*** Block opens ***
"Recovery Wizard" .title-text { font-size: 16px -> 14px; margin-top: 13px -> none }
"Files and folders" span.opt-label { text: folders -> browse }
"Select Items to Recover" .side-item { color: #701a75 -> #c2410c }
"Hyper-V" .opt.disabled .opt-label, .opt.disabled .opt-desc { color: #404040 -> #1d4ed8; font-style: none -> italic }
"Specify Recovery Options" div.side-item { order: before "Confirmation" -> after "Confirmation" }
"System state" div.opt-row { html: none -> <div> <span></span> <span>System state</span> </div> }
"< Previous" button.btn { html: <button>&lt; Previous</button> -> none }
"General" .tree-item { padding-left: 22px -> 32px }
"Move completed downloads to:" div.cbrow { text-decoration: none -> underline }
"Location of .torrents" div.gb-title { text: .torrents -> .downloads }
*** Block closes ***
**The problem:**
What this exercise asks for is the data above, retyped exactly.

**Output of the task:**
"Recovery Wizard" .title-text { font-size: 16px -> 14px; margin-top: 13px -> none }
"Files and folders" span.opt-label { text: folders -> browse }
"Select Items to Recover" .side-item { color: #701a75 -> #c2410c }
"Hyper-V" .opt.disabled .opt-label, .opt.disabled .opt-desc { color: #404040 -> #1d4ed8; font-style: none -> italic }
"Specify Recovery Options" div.side-item { order: before "Confirmation" -> after "Confirmation" }
"System state" div.opt-row { html: none -> <div> <span></span> <span>System state</span> </div> }
"< Previous" button.btn { html: <button>&lt; Previous</button> -> none }
"General" .tree-item { padding-left: 22px -> 32px }
"Move completed downloads to:" div.cbrow { text-decoration: none -> underline }
"Location of .torrents" div.gb-title { text: .torrents -> .downloads }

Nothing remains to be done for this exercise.